The U.S. EPA has given the name “monitored natural attenuation” (MNA) to the process of intentionally using natural processes to achieve remediation objectives. The goal of MNA is to achieve remediation objectives that are fully protective of human health and the environment (Swett and Rapaport, 1998). Natural attenuation as a remedial alternative is not a hands off approach. Before MNA can be used as a remediation alternative, sufficient site investigation and characterization must occur in order to establish a clean up objective as well as a time frame for clean up (Swett and Rapaport, 1998; and Small 1998). Once the monitored natural attenuation process has been implemented, it must be demonstrated that natural attenuation is in fact occurring and monitoring must be used to compare results with expectations (Chapelle, 1999; and Swett and Rapaport, 1998).
Using natural attenuation as a remediation method at petroleum hydrocarbon contaminated sites has led to changes in the clean up process of leaking underground storage tanks sites in many parts of the country (Small, 1998). Rather than using the previously established concentration based goals to assess if a site has been sufficiently cleaned up, performance based goals are being used. The clean up goals at a site are now being defined using plume containment or the achievement of a risk based concentration at some downgradient POC instead of achieving a specified concentration at every point at a site (Small, 1998).

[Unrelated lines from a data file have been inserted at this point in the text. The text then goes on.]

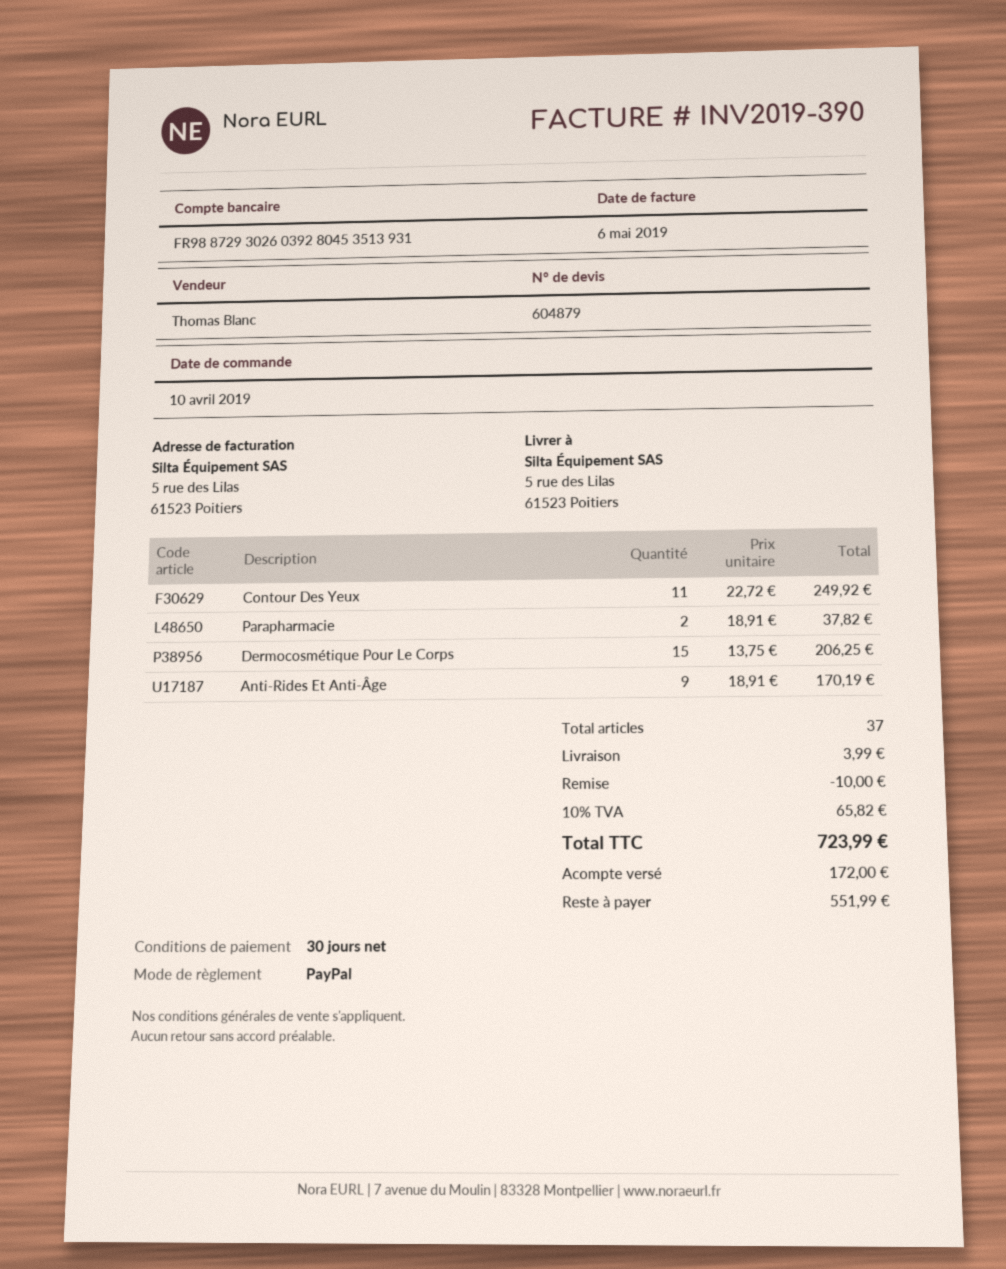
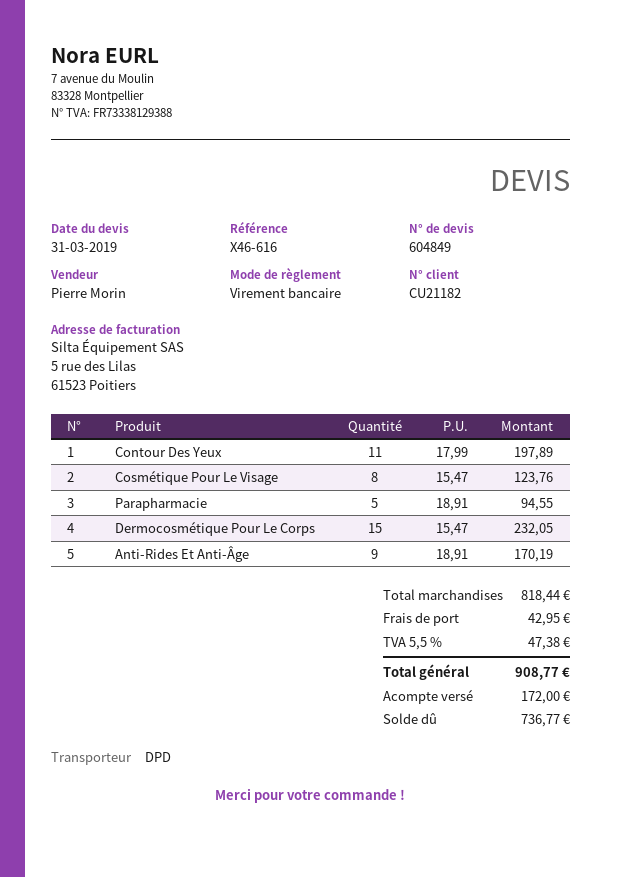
quote number: 604879 -> 604849
sales rep: Thomas Blanc -> Pierre Morin
payment method: PayPal -> bank transfer
Contour Des Yeux: 11 x 22.72 = 249.92 -> 11 x 17.99 = 197.89
Parapharmacie: 2 x 18.91 = 37.82 -> 5 x 18.91 = 94.55
Dermocosmétique Pour Le Corps: 15 x 13.75 = 206.25 -> 15 x 15.47 = 232.05
Cosmétique Pour Le Visage: none -> 8 x 15.47 = 123.76
discount: 10.00 -> none
shipping: 3.99 -> 42.95
tax: 10% = 65.82 -> 5.5% = 47.38
total: 723.99 -> 908.77
balance: 551.99 -> 736.77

Several advantages to MNA exist. Since it is an in situ process, it is relatively non-intrusive and there are low volumes of waste generated resulting in a lower risk for human exposure to the contaminated material. Another advantage of monitored natural attenuation is that the costs associated with it are low (Swett and Rapaport, 1998). If it can be shown that natural attenuation is working to remediate a contaminated site, more resources can be used to clean up an alternative site where natural attenuation is not feasible. The one major disadvantage to MNA is that the time to remediation is generally long and difficult to predict.
According to Chapelle (1999), intrinsic bioremediation is most effective when it is applied to plumes of BTEX compounds. Natural attenuation has been shown to remove BTEX compounds in shallow sandy aquifers (Lahvis et al., 1999). Barker et al. (1987) showed in a controlled experiment that naturally occurring degradation processes were able to remove benzene, toluene, and three xylene isomers from solution in around one year.
Before natural attenuation can be selected as a remedial solution, it is important to understand the “natural contaminant destruction potential” or “natural attenuation capacity” of the contaminated aquifer (Chapelle and Bradley, 1998; and Clement et al., 1998). Three factors that contribute heavily to an aquifer’s ability to naturally attenuate contamination are its hydrogeology, geochemistry, and microbiology. All three of these factors and their overall impact on the contamination can be investigated using a solute transport model (Chapelle, 1999). Modeling can also be used to obtain better estimates of the time to remediation (Swett and Rapaport, 1998).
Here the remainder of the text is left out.